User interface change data

##############################

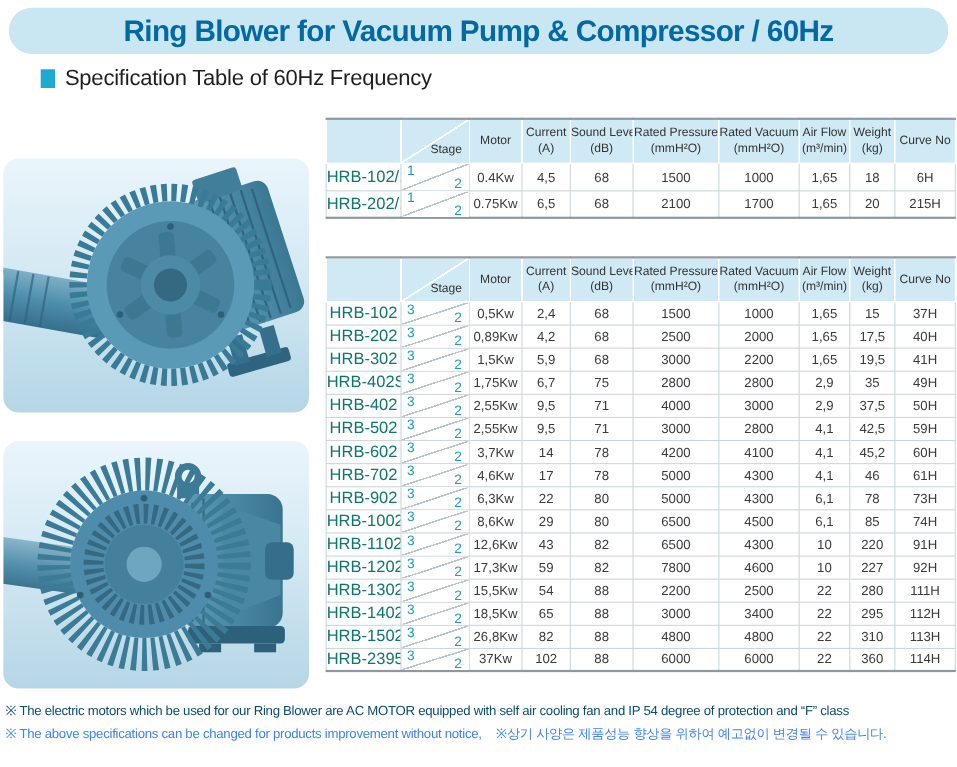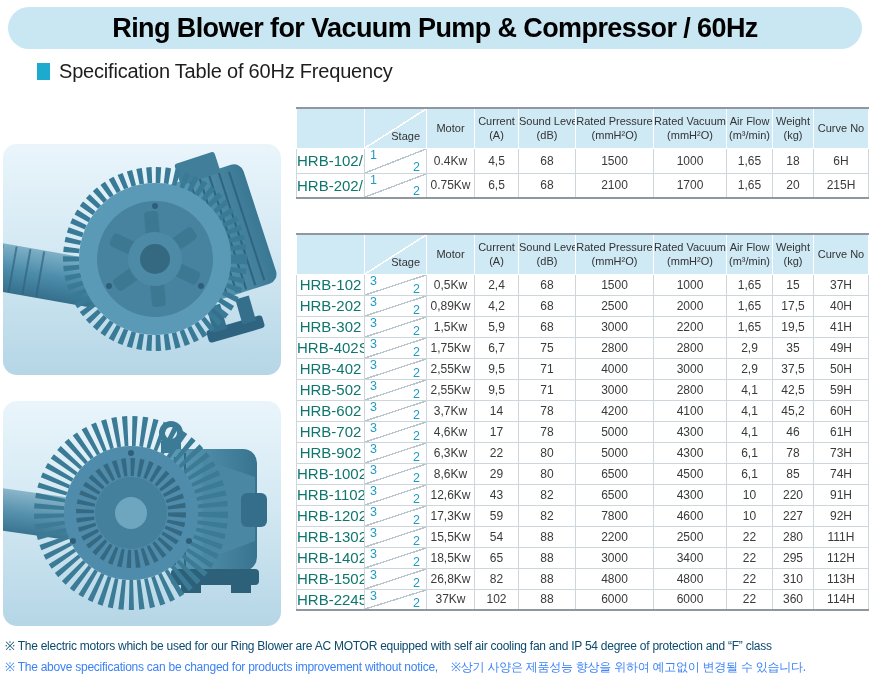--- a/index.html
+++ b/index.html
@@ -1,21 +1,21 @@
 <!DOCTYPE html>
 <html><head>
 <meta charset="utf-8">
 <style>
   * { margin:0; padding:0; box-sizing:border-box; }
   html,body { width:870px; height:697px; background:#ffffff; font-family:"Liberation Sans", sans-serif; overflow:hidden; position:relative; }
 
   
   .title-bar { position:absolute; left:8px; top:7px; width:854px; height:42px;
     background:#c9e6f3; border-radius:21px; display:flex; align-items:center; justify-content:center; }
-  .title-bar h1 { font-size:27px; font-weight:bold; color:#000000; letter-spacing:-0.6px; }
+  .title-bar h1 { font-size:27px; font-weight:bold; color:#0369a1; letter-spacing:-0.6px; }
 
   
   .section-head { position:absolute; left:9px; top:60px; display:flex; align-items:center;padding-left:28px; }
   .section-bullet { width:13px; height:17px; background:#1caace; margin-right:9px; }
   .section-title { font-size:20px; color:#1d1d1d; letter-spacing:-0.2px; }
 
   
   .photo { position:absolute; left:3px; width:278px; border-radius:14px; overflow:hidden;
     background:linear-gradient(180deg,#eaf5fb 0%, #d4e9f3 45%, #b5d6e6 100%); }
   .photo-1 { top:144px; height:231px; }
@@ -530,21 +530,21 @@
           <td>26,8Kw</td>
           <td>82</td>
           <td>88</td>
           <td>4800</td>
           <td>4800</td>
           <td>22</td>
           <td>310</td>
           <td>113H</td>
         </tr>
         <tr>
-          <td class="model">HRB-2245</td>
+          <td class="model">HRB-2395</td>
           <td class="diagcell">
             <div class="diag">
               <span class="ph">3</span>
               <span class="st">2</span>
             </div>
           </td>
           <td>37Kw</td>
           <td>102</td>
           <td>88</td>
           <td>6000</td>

##############################

*TASK GOAL*. The expected answer is an exact copy of the lines above, beginning at the line with "font-size:27px; font-weight:bold; color:#0369a1;" and ending at the line with "<td>22</td>", with both ends in.

*THE ANSWER*.
+  .title-bar h1 { font-size:27px; font-weight:bold; color:#0369a1; letter-spacing:-0.6px; }
 
   
   .section-head { position:absolute; left:9px; top:60px; display:flex; align-items:center;padding-left:28px; }
   .section-bullet { width:13px; height:17px; background:#1caace; margin-right:9px; }
   .section-title { font-size:20px; color:#1d1d1d; letter-spacing:-0.2px; }
 
   
   .photo { position:absolute; left:3px; width:278px; border-radius:14px; overflow:hidden;
     background:linear-gradient(180deg,#eaf5fb 0%, #d4e9f3 45%, #b5d6e6 100%); }
   .photo-1 { top:144px; height:231px; }
@@ -530,21 +530,21 @@
           <td>26,8Kw</td>
           <td>82</td>
           <td>88</td>
           <td>4800</td>
           <td>4800</td>
           <td>22</td>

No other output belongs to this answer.